When we learn that the farewell party in the opening scene is for Frances “Frankie” McGrath’s older brother—“a golden boy, a wild child who could make the hardest heart soften”—who is leaving to serve in Vietnam in 1966, we feel pretty certain that poor Finley McGrath is marked for death. Still, it’s a surprise when the fateful doorbell rings less than 20 pages later.
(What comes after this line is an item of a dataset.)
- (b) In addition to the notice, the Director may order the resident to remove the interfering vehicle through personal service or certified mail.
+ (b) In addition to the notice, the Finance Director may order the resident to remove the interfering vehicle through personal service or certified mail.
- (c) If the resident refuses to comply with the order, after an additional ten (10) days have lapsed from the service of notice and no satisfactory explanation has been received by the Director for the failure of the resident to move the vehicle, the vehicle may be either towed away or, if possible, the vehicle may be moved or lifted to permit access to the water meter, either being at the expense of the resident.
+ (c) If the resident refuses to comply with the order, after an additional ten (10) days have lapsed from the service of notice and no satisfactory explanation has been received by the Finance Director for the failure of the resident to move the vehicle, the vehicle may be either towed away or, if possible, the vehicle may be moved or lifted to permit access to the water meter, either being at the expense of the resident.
His death inspires his sister to enlist as an Army nurse, and this turn of events is just the beginning of a roller coaster of a plot that’s impressive and engrossing if at times a bit formulaic. Hannah renders the experiences of the young women who served in Vietnam in all-encompassing detail. The first half of the book, set in gore-drenched hospital wards, mildewed dorm rooms, and boozy officers’ clubs, is an exciting read, tracking the transformation of virginal, uptight Frankie into a crack surgical nurse and woman of the world. Her tensely platonic romance with a married surgeon ends when his broken, unbreathing body is airlifted out by helicopter; she throws her pent-up passion into a wild affair with a soldier who happens to be her dead brother’s best friend. In the second part of the book, after the war, Frankie seems to experience every possible bad break. A drawback of the story is that none of the secondary characters in her life are fully three-dimensional: Her dismissive, chauvinistic father and tight-lipped, pill-popping mother, her fellow nurses, and her various love interests are more plot devices than people. You’ll wish you could have gone to Vegas and placed a bet on the ending—while it’s against all the odds, you’ll see it coming from a mile away.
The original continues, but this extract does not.